In der WHO wird derzeit offenbar darüber diskutiert, dass Frauen, die im gebärfähigen Alter sind, keinen Alkohol trinken sollen. Im Entwurf des Alkohol-Aktionsplans 2022–2030 steht nämlich, dass eine "angemessene Aufmerksamkeit der Verhinderung des Beginns des Alkoholkonsums bei Kindern und Jugendlichen sowie der Verhinderung des Alkoholkonsums bei schwangeren Frauen und Frauen im gebärfähigen Alter gewidmet sein [sollte]." Ich nehme mal an, diese Idee der WHO wird nicht durchgehen, aber sie zeigt, wie manche Leute dort im Kopf ticken.
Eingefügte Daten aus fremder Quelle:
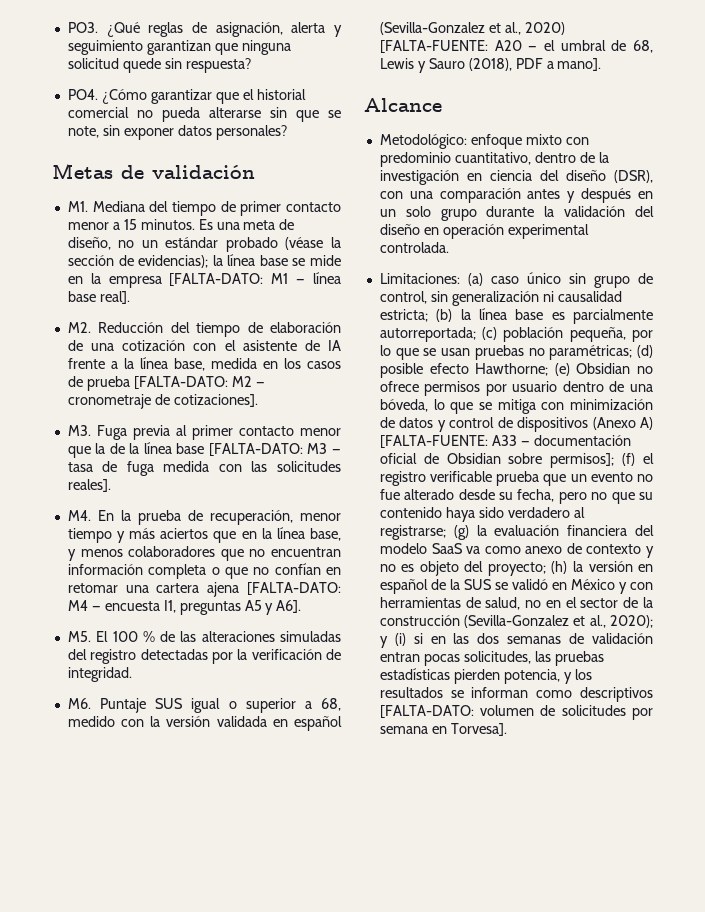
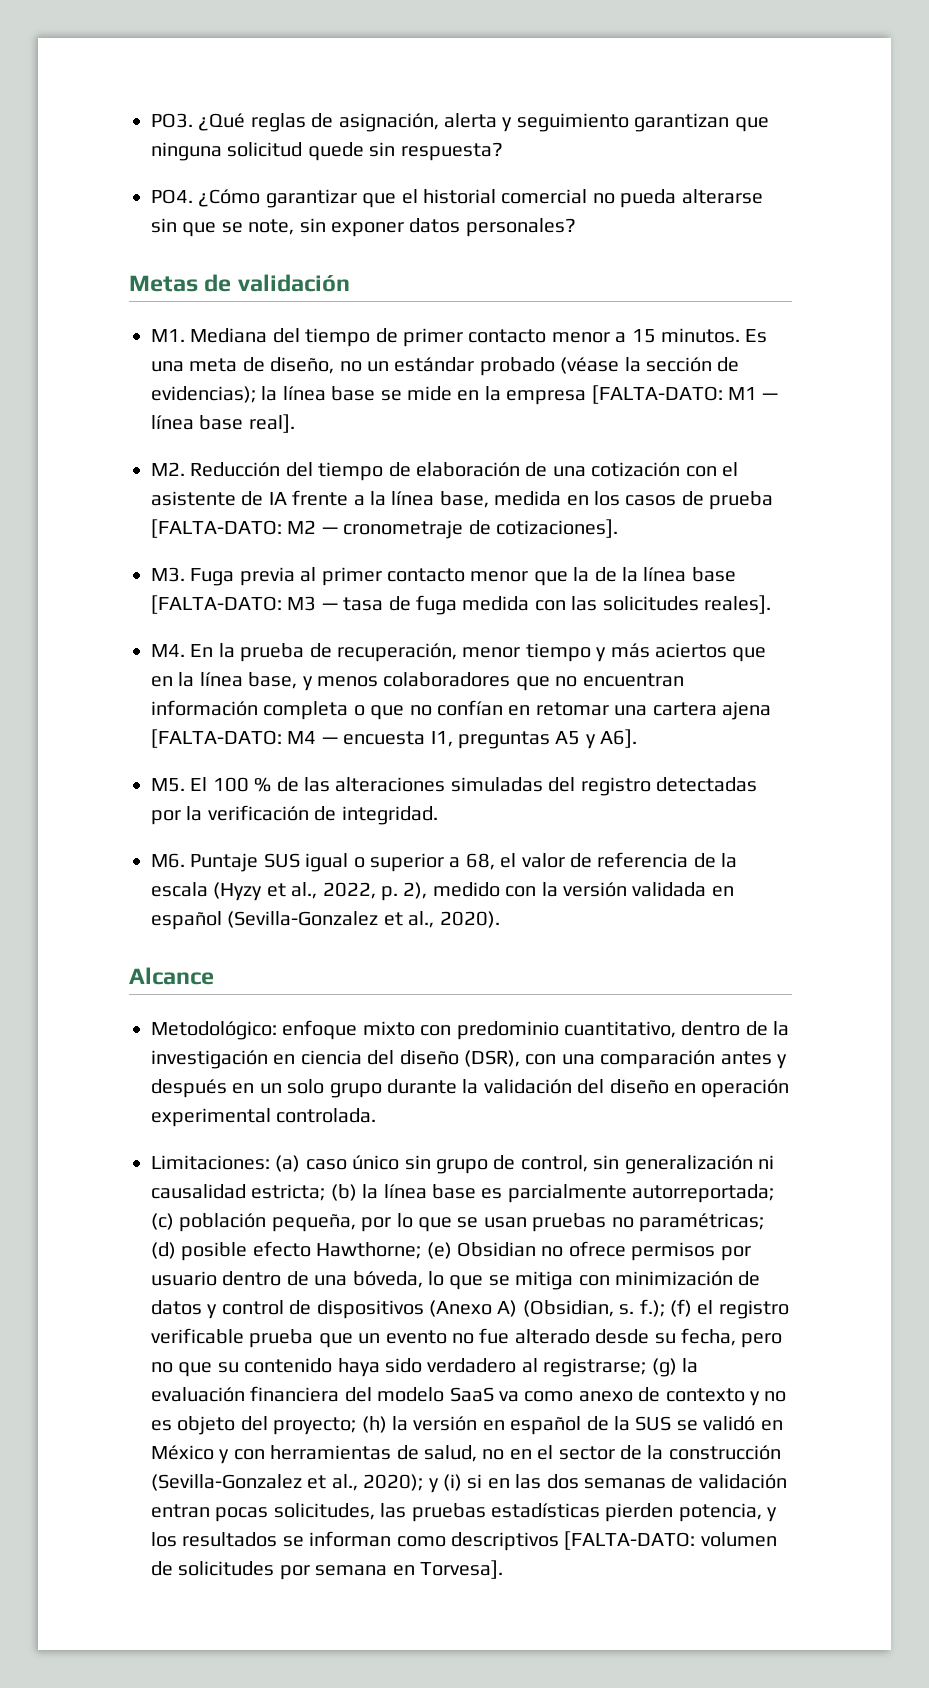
- M6. Puntaje SUS igual o superior a 68, medido con la versión validada en español (Sevilla-Gonzalez et al., 2020) [FALTA-FUENTE: A20 — el umbral de 68, Lewis y Sauro (2018), PDF a mano].
+ M6. Puntaje SUS igual o superior a 68, el valor de referencia de la escala (Hyzy et al., 2022, p. 2), medido con la versión validada en español (Sevilla-Gonzalez et al., 2020).
- (e) Obsidian no ofrece permisos por usuario dentro de una bóveda, lo que se mitiga con minimización de datos y control de dispositivos (Anexo A) [FALTA-FUENTE: A33 — documentación oficial de Obsidian sobre permisos];
+ (e) Obsidian no ofrece permisos por usuario dentro de una bóveda, lo que se mitiga con minimización de datos y control de dispositivos (Anexo A) (Obsidian, s. f.);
Der Fall ist aber interessant, weil man daran sehen kann, wie die patriarchale Geschlechterordnung funktioniert: Aus der ersten Tatsache, dass etwa die Hälfte der Menschen schwanger werden kann, aber die andere Hälfte nicht, und der zweiten Tatsache, dass eine Sache – in dem Fall Alkohol – Menschen, die schwanger sind, anders betrifft als nichtschwangere Menschen, wird eine Kategorie geschaffen: alle Menschen, die möglicherweise schwanger werden können, also Menschen mit Uterus in gebärfähigem Alter. Und für diese Kategorie werden dann pauschal gesonderte Regeln gemacht, unabhängig davon, ob es die einzelnen Menschen, die in die Kategorie fallen, überhaupt betrifft. Und zwar sogar dann, wenn es die ganz überwältigende Mehrheit der Menschen, die in die Kategorie fallen, gar nicht betrifft – denn zu jedem gegebenen Zeitpunkt sind ja nur eine kleine Minderheit der Menschen mit Uterus zwischen 15 und 55 Jahren schwanger. Die allermeisten dieser Menschen sind es nicht.

Mehr Aufmerksamkeit auf den Alkoholkonsum junger Frauen will die WHO in Zukunft legen.
Foto: AFP/FRANCOIS GUILLOT

Um dieses offensichtlich ungerechte, unsinnige, übergriffige Vorgehen zu legitimieren und das Ganze abzukürzen und zu vereinfachen, erfindet man für diese Menschen dann ein Label (Frauen) und hat damit eine pseudorationale Grundlage, um sie zu entrechten und zu diskriminieren.